早いもので、茶チビが居なくなって3週間目に入った。
この2週間、献体するかどうか、荼毘にふすかどうか、新しいうさぎを迎え入れるかどうか、色々と考えさせられる事があったが、中でも一番考えさせられたのが、悲しみのプロセス、というものだろう。
空腹感、怒り、生理的な嫌悪、起爆材料は人によって異なるだろうが、その存在、またそういった感情がなんであるのか、理解または推測する事は難くない。
おそらく、この世でもっとも理解に難い感情は、他人の悲しみだ。
その人が、悲しんでいる、という事は理解できる。
そして、ある程度の共感も、場合によっては可能だ。
だが、真の意味での理解となると、誰もが心もとなさを覚える。
一番分かりやすい例が、葬式だ。
誰もが涙するが、誰の言葉もどんな言葉も悲しみを癒す事が出来ない。
殆どの場合、かける言葉すら見つからない。
紀元前の時代から墓というものは存在し、死を悼む気持ちをそこから汲み取ることは難しいことではない。それほど、「死」というものが人間に与えるある種の衝撃というものは連綿と古代から続いているのにもかかわらず、人間は未だにそれに対して明確な処方を見出せずにいる。
心配しながら出かけた一週間の出張の後、エセルはようやく食事を痛みを伴わずに取れるようになってきている。
ほぼ、最初の一週間は最期に空腹のまま逝かせてしまった茶チビへの罪悪感で食事の度に瞳を潤ませていた。

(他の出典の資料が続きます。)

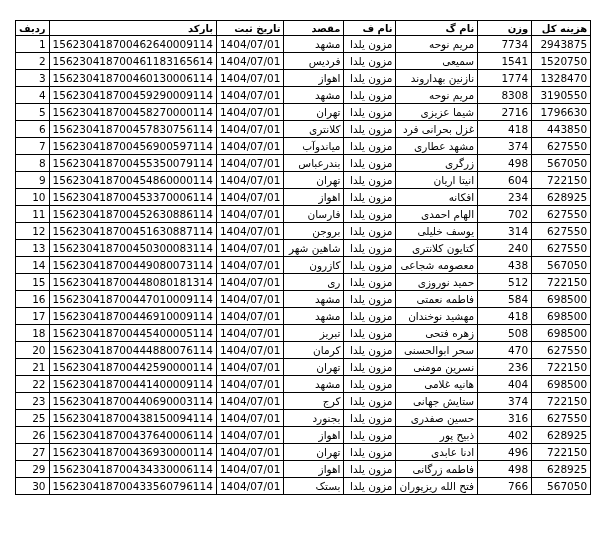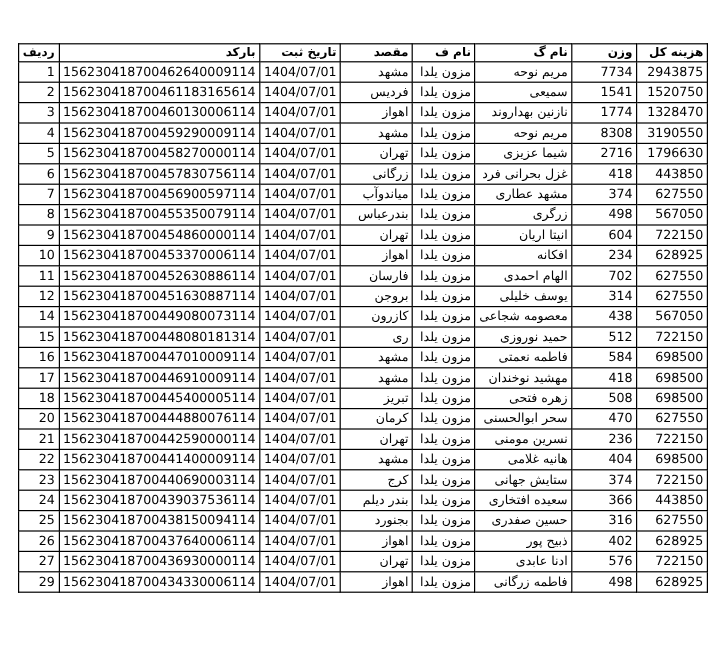"ردیف" .sheet { top: 36px -> 20px }
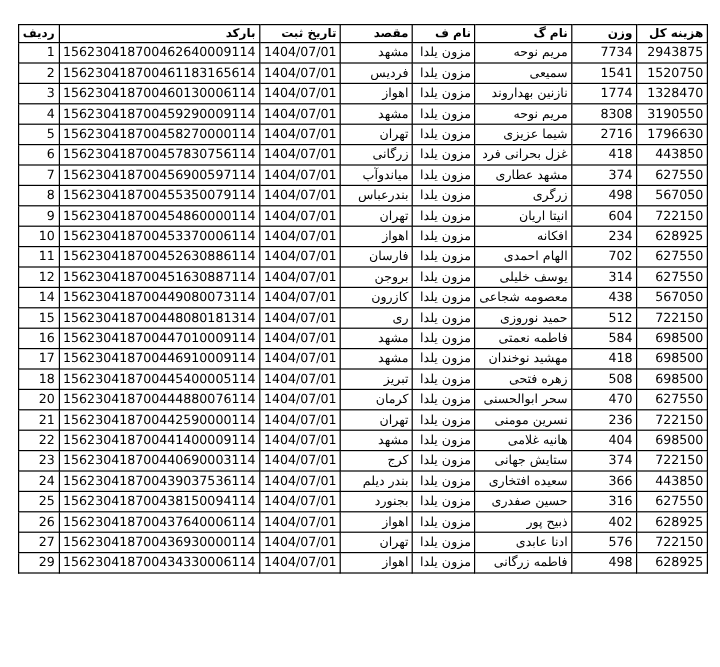"زرگانی" td.fa { text: زرگانی -> کلانتری }
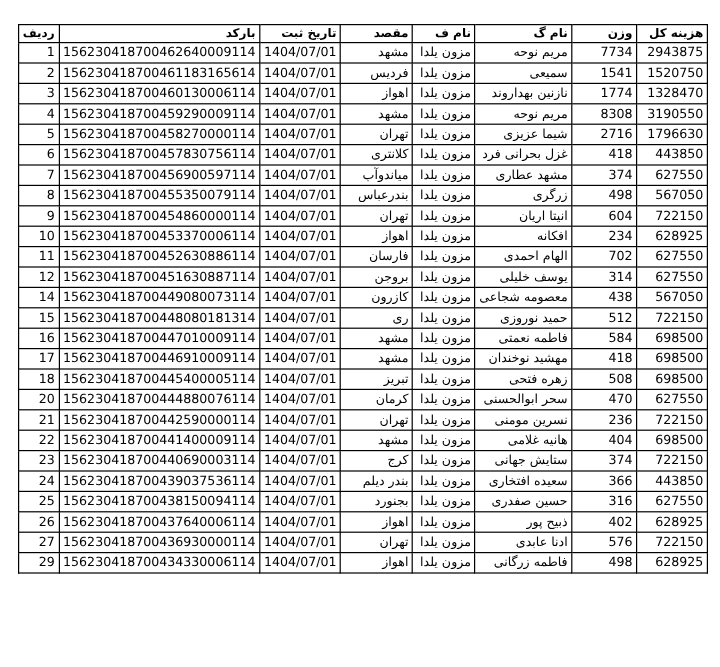"13" tr { html: none -> <tr> <td>13</td> <td>156230418700450300083114</td> <td>1404/07/01</td> <td>شاهین شهر</td> <td>مزون یلدا</td> <td>کتایون کلانتری</td> <td>240</td> <td>627550</td> </tr> }
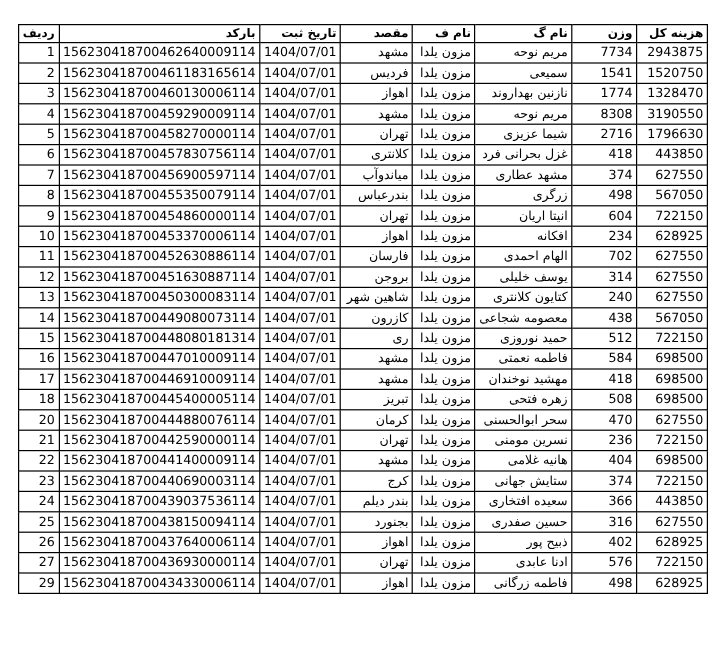"24" tr { html: <tr> <td>24</td> <td>156230418700439037536114</td> <td>1404/07/01</td> <td>بندر دیلم</td> <td>مزون یلدا</td> <td>سعیده افتخاری</td> <td>366</td> <td>443850</td> </tr> -> none }
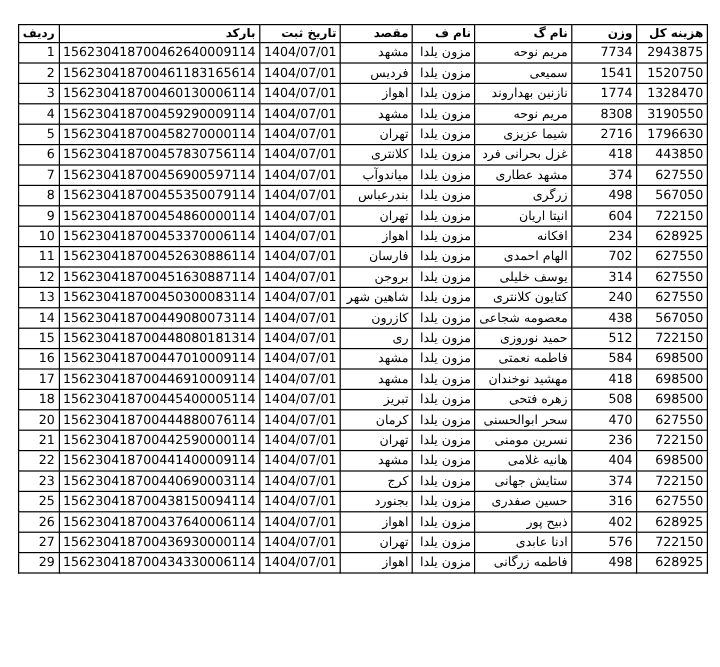"576" td.num { text: 576 -> 496 }
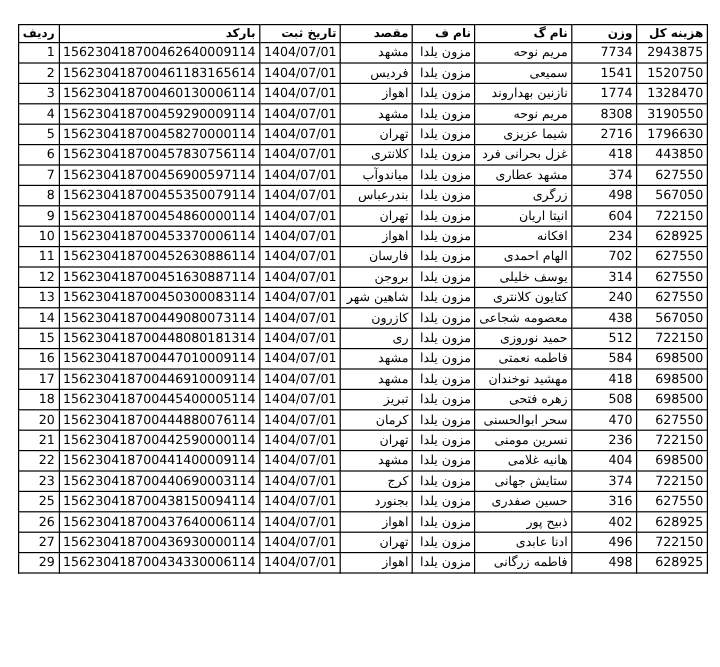"30" tr { html: none -> <tr> <td>30</td> <td>156230418700433560796114</td> <td>1404/07/01</td> <td>بستک</td> <td>مزون یلدا</td> <td>فتح الله ریزپوران</td> <td>766</td> <td>567050</td> </tr> }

次の一週間、どうにも料理をつくる気になれない、とぽつんと呟いた。
今週は、どうやら昼食を飛ばして、一日一食の生活らしい。
それでも、バーロウの家に行ってからは、大分落ち着いたようなのだが……。
まったくもって、悲しみ、というものは手強い。
サガと俺と二人同じ家で暮らし、同じうさぎを見て生活しながら、それでも俺はサガのその悲しみには踏み込めない。
焦って元気になれ、などとは思ってもいないからいいのだが、こいつの両親が亡くなった時、または溺愛している双子の弟がまかり間違って先に逝ってしまった時など、どうしてやったものか、すこし想像して溜息が零れる。
まあ、それでも、力づけたり励ましたりなどはしようとは思えないんだが……。
サガは、悲しみに対する癒しは時だと信じている。
俺はサガにエキストラの時間をくれてやることは出来ないが、待つことはできる。
俺達の間でのプロセスはそういうことなんだろう。
今日、蒸し暑さでバテて元気の無いえせるに付き合って体を撫でてやっていたら、目が冴えてしまった。
パソコンの電源を入れ、茶チビの写真の整理などしてみる。
当初、今年で5歳だと思っていた茶チビは、まだ4歳であった事が、この写真整理で分かった。
俺たちと暮らしたのはそのうちの3年半。5〜6年は居たような気がするのが我ながらおかしい。
よく、週末の朝、人の寝室のドアを鼻先で押し開けてはベッドの上に飛び上がり、パサパサと乾いた独特の足音で半分体を羽根布団に埋めながら、エセルに朝ごはんの催促に来ては、俺につまみ出されていた。
2003年の12月21日土曜に我が家へ一足早いクリスマスプレゼントとして初代ぷちえせるの代わりにやってきた。
それから2007年7月26日まで、写真・動画の総容量は1.7G。
これが、多いのか少ないのか、俺には分からない。
大分歯抜けの記録の一群は、不可思議な格好で眠っている写真ばかりで撮った方にも撮られた方にも苦笑を覚える。
近年の写真の中で一番エラそうに見える写真をピックアップし、えせると茶チビが齧り木にしていた木材を切り、簡単な写真立てのフレームをつくり、その中に、緑の芝生、中庭に立ち遠くを立ち眺める茶チビの写真を入れて、エセルの作った祭壇に飾ってやった。
昨日、二度目の見合いを行った。
1時間ほど、人間の居ない状態で三匹の相性をみる、というものだ。
結果は、誰もシリアスな争いに突入しなかった、という事で、おそらく茶チビの3倍はあるデカイ、ブチ柄のうさぎがうちに来る事になるだろう。
悲しみを癒すプロセスは、人によって違う。
人によっては、二度と同じ種族の生き物を手元に置けないタイプもある。また、もっと時間のかかるものもある。
エセルが、まだ痛みの中にいるにもかかわらず、こんなに早急に新しい仲間を探し出した事、それがエセルのプロセスであり、そうできる可能性を示唆してくれたのが、茶チビであった。
人間が、言葉を尽くしてもなかなか成し得ない事を、あの小さな生き物は、こんなにも鮮やかに成し遂げた。
見事なものだ。
その力に、心からの賛辞を贈る。